Wyniki zostały już podliczone we wszystkich komisjach wyborczych.

- To najlepszy wynik i największe zaufanie jakie do tej pory zostało powierzone w wyborach samorządowych w historii Stalowej Woli. Nikt nigdy wcześniej nie otrzymał takiego zaufania. Dla mnie osobiście te 73% poparcia to oczywiście wielki, osobisty sukces, wielka radość, wielkie szczęście, ale to przede wszystkim dla mnie wielkie zobowiązanie, wielka odpowiedzialność, która została złożona przez mieszkańców Stalowej Woli na moje ręce. Chciałbym na gorąco powiedzieć, że jestem gotowy, że to wielkie, niesamowite zaufanie, które zostało przez mieszkańców Stalowej Woli mi powierzone przyjmuję z radością meldując, że jestem gotowy do tego, aby ten mandat, to zaufanie dalej pełnić na rzecz rozwoju Miasta Stalowej Woli- mówił w poniedziałkowy, powyborczy ranek prezydent Lucjusz Nadbereżny.

4 lata temu, podczas wyborów, obecny włodarz Stalowej Woli zdołał przekonać do siebie 12 tys. 5 osób. Jak bardzo musiały spodobać się jego rządy, skoro do grona jego zwolenników dołączyło kolejnych ponad 5 tys. stalowowolan. Sukces ma wielu ojców, ale dziś prezydent nie zaprzeczył, że na jego zwycięstwo pracowało wiele ludzi, a w kampanii wyborczej wspierali i pracowali wspólnie wraz z nim różni ludzie, w różnym wieku. Podziękował też swojej rodzinie: rodzicom, teściom, braciom, żonie i synom.

Wynik, jaki uzyskał Lucjusz Nadbereżny stawia go w ścisłej czołówce włodarzy miast, którzy wygrali wybory prezydenckie z tak ogromną przewagą. PiS w Radzie Miasta będzie miał 15 mandatów, to mniej niż w mijającej kadencji, ale to i tak stanowić będzie przeważającą większość co pozwoli na swobodne podejmowanie decyzji.

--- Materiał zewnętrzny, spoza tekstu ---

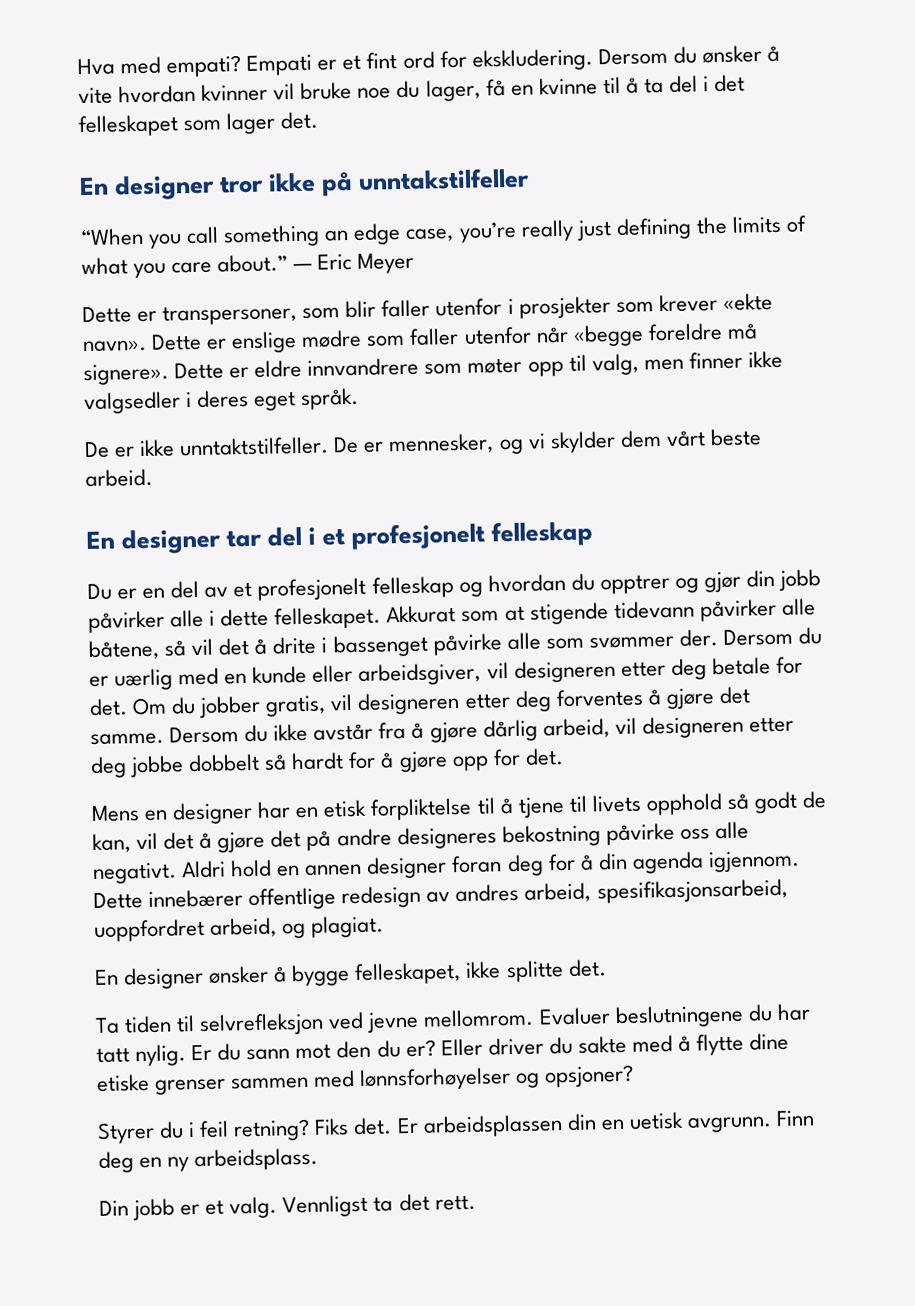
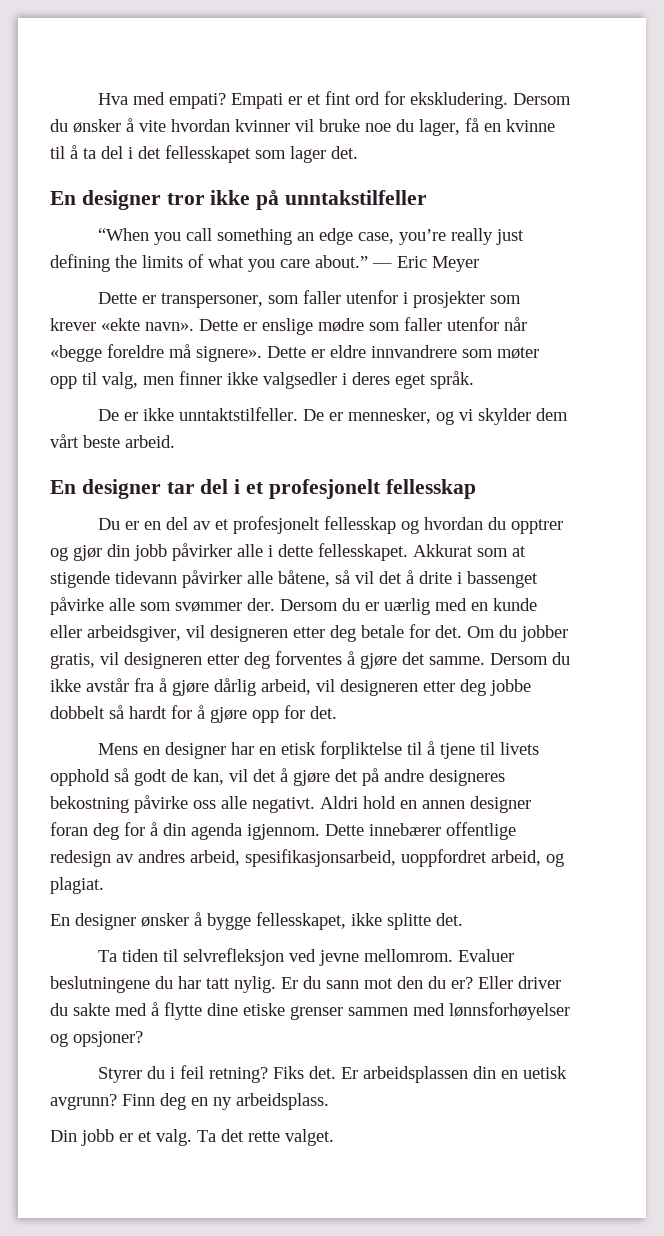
[78,114,179,138] felleskapet -> [165,145,251,163] fellesskapet
[345,300,377,319] blir -> (299, 299) none
[491,520,594,548] felleskap -> [385,479,476,499] fellesskap
[371,576,454,599] felleskap -> [323,516,396,534] fellesskap
[274,606,382,630] felleskapet. -> [318,543,408,561] fellesskapet.
[354,961,462,986] felleskapet, -> [256,912,346,930] fellesskapet,
[686,1116,772,1133] avgrunn. -> [50,1094,117,1110] avgrunn?
[282,1193,476,1218] Vennligst ta det rett. -> [197,1129,334,1146] Ta det rette valget.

Prezydent pogratulował swojemu kontrkandydatowi osiągnięcia dobrego wyniku, Stalowowolskie Porozumienie Samorządowe będzie mieć swoich przedstawicieli w Radzie Miejskiej.

- Pierwszego dnia po wyborach chciałbym wyciągnąć rękę do współpracy tak, aby przez najbliższe 5 lat w Stalowej Woli gościła zgoda, merytoryczna współpraca oparta na budowaniu mądrych rozwiązań. Każdy z nas startował z dobrym programem dla Stalowej Woli, myślę, że wspólnie będziemy te pomysły mogli realizować- mówił Lucjusz Nadbereżny.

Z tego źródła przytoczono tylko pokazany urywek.